In the above visuals, BirthDate and YearlyIncome are coming from their Dimension tables.
Any field that is going to be used as a value of a chart, table or Matrix visual, should come from Fact tables.
Examples of these values are; SalesAmount, Order Quantity, Count of Products been sold, Count of Customers purchased specific products, etc. If you don’t know what is the Fact table, read my article here about it.
The Count of ProductKey from the FactInternetSales table that you see above was one of the examples;
What If I don’t have Fact or Dimension tables designed property?
At this point, you might say that it is easy in a proper star-schema design where there are fact and dimension tables designed properly. However, in my model, everything is messed up. What should I do with that? That is a great question. My answer is this: Having a proper Power BI model design is the building block of all other steps afterwards. If you don’t have the right data model, everything is going to be messed up on top of it. You cannot build a house on top of a building block which is not solid itself. I’d say, whatever stage or step of the Power BI development you are; consider re-designing your model seriously. There are simple things that you can do to change your model to a good data model, it would take time, but it would well worth it. I explained one example of how to build a simple proper data model here.
Values in your visuals should come from Fact tables, and slicers/filters/axis/column or row headers should come from Dimension tables. For that, you do need to have proper dimension and fact table design. However, that is not hard to implement. Is there a problem you cannot get solved in your data model using these tips? let me know down in the comments below for free questions and answers, or use the Contact Us button in our website to set up a consulting time with me to discuss that.
I highly recommend reading my other articles about the basics of data modelling in Power BI;
- What is the Relationship in Power BI?
- What is the Cardinality of the Relationship?

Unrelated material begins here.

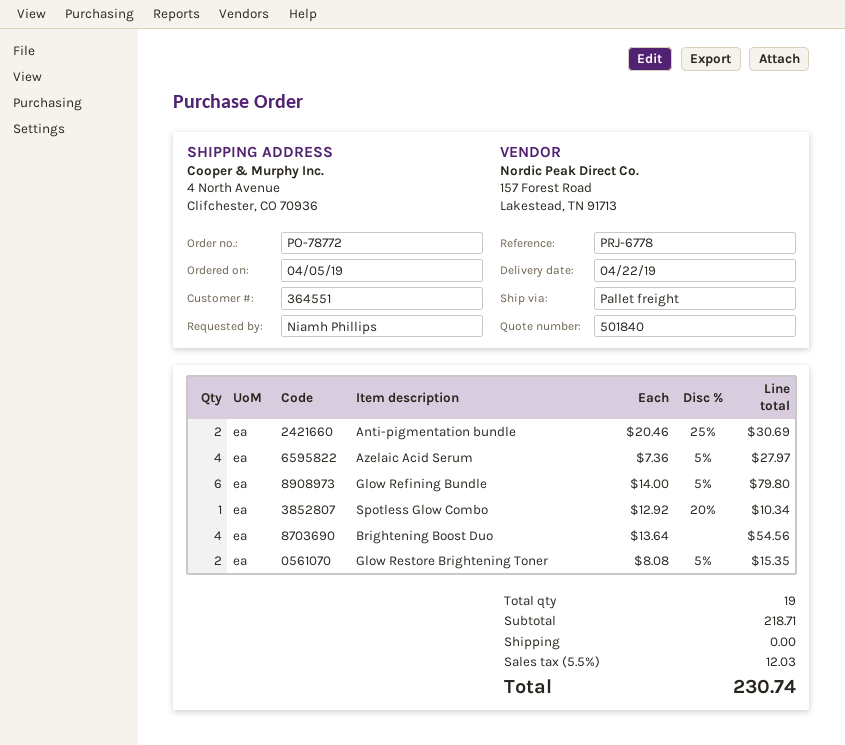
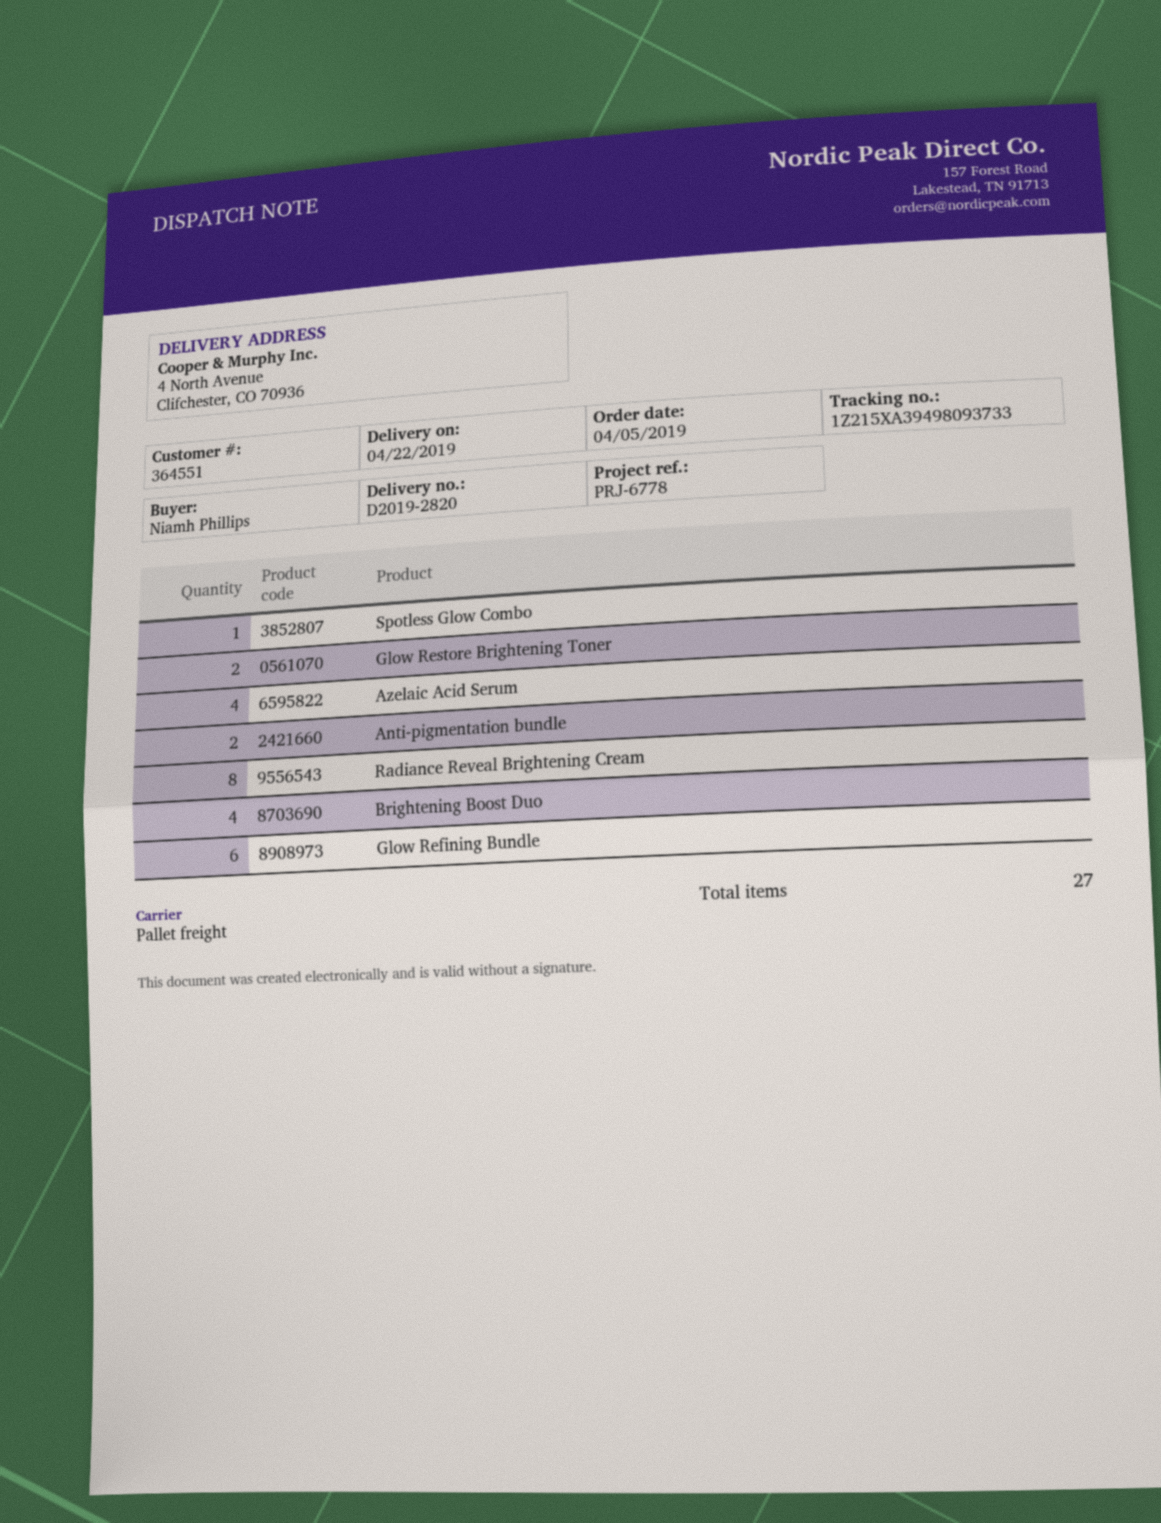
Radiance Reveal Brightening Cream: none -> 8
total quantity: 19 -> 27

- What is the Direction of the Relationship?
- Data preparation; First and Foremost Important task
- What is a Dimension table and why say No to a single big table
- Basics of Modeling in Power BI: Fact Tables
- Combining Dimension Tables in Power BI using Power Query; Foundation of Modeling in Power BI
- Star Schema and How to Build It
- Creating a Shared Dimension Using Power Query and Power BI
- Build Your First Star Schema Model in Action
- Budget vs. Actual: Zero Complexity model in Power BI
- Budget vs. Actual: Calculations in DAX
4 thoughts on “Why My Values are Not Showing Correctly in Power BI?”
I’m curios about why everyone is always promoting the dimensional model (star schemes) when it has so many flaws? The major flaw is of course that such model can’t answer many important questions. Eg it can’t answer these two questions “average age for customers making $100 purchases” and “average sales amount for customers aged 25”. Another problem is that dimensions can’t filter each other so when you choose a specific year you still see customers for the other years. Other models, such as KeyTable, can handle these problems. Would be interesting to hear your take on this!
All of these questions you mentioned are sample of measures which can be written simply in DAX. the model designed in a star schema would be able to answer that using those DAX measures. I am not saying that if you use star-schema, then you don’t need DAX. you would need DAX anyways, but complication of that would be much less, and the performance much higher. at the end of the day, it is all about the performance further along the road.
Thank you very much for this article.
We can also use the function CROSSFILTER especially if we want to count items that there are not into the fact table (for example ProductSubcategory)
Yes, we can use CROSSFILTER function in DAX, however, that will make the relationship both directional which cause performance issues. the best is always to get values from the fact table anyways.